Istana: Perpres Ojol Terbit Paling Lambat Awal Bulan Depan

Oleh: DWJ-Manajement 18 Aug 2026
Istana: Perpres Ojol Terbit Paling Lambat Awal Bulan Depan

Urgensi Kepastian Hukum bagi Ekonomi Gig

Selama ini, regulasi mengenai ojek online seringkali dianggap masih bersifat parsial dan terbatas pada level Peraturan Menteri. Hal ini kerap menimbulkan celah hukum ketika terjadi sengketa antara mitra pengemudi dengan perusahaan aplikator, atau ketika muncul model bisnis baru yang belum terakomodasi dalam aturan lama.

Dengan menaikkan status regulasi menjadi Peraturan Presiden (Perpres), pemerintah memberikan legitimasi yang lebih tinggi. Perpres memiliki kekuatan hukum yang lebih kuat untuk mengikat berbagai kementerian dan lembaga terkait, sehingga koordinasi antarinstansi dalam mengawasi industri ini dapat berjalan lebih sinkron.

Beberapa alasan utama mengapa Perpres ini sangat dinantikan antara lain:

Standarisasi Tarif: Menciptakan mekanisme penyesuaian tarif yang lebih adil dan transparan di tengah fluktuasi harga bahan bakar minyak (BBM).

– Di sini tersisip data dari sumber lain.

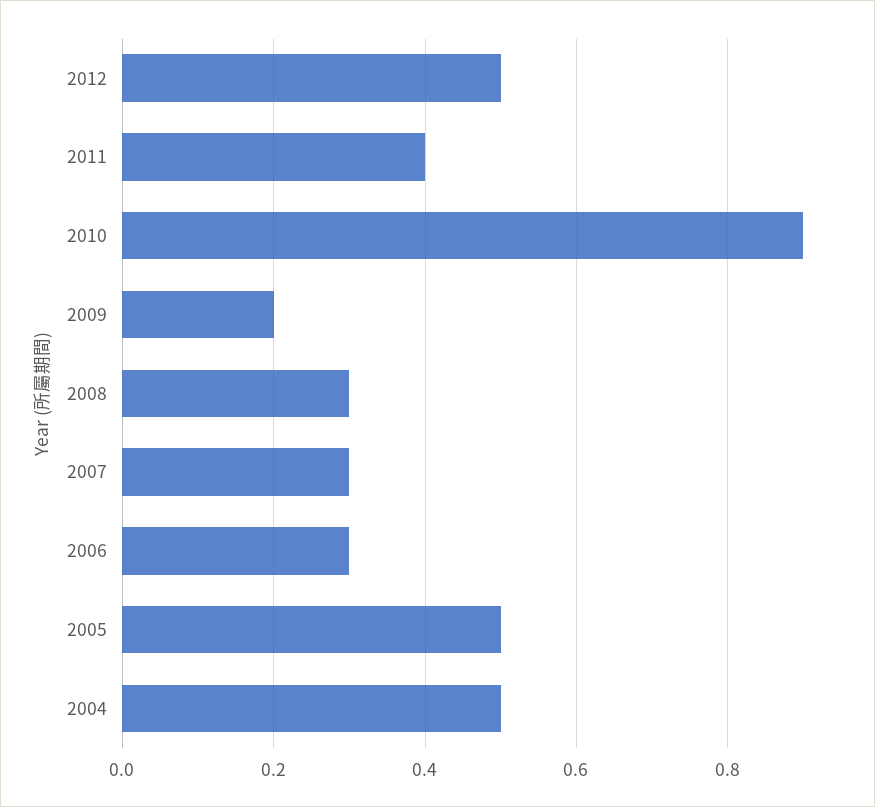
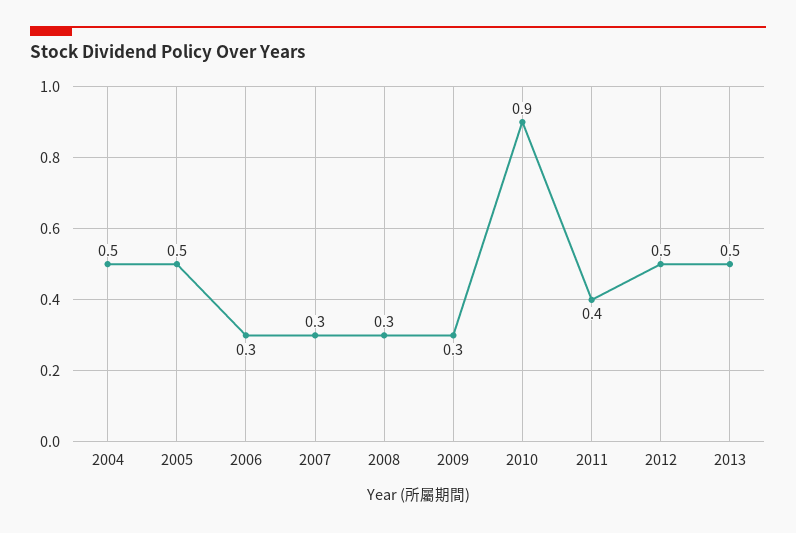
2009: 0.2 -> 0.3
2013: none -> 0.5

Perlindungan Kerja: Memberikan kejelasan mengenai status kemitraan yang selama ini menjadi perdebatan panjang di kalangan aktivis buruh dan pengemudi.

Keamanan Data dan Konsumen: Memperkuat aturan mengenai perlindungan data pribadi pengguna aplikasi serta standar keamanan layanan.

Iklim Investasi: Memberikan kepastian bagi investor dan perusahaan teknologi bahwa operasional mereka di Indonesia memiliki landasan hukum yang stabil.

Menakar Dampak bagi Driver, Konsumen, dan Aplikator

Penerbitan Perpres ini dipastikan akan membawa dampak domino bagi seluruh pemangku kepentingan. Pemerintah dituntut untuk mampu merumuskan aturan yang bersifat "win-win solution" agar tidak ada pihak yang merasa dirugikan.

Dampak bagi Mitra Pengemudi

Bagi jutaan mitra pengemudi di seluruh Indonesia, Perpres ini diharapkan menjadi angin segar dalam hal kesejahteraan. Isu mengenai potongan komisi aplikator yang dianggap terlalu besar, serta perlindungan sosial seperti BPJS Ketenagakerjaan dan Kesehatan, menjadi poin-poin yang sangat sensitif. Jika Perpres ini mampu mengatur batasan komisi dan menjamin standar pendapatan minimum, maka stabilitas ekonomi rumah tangga para mitra akan lebih terjaga.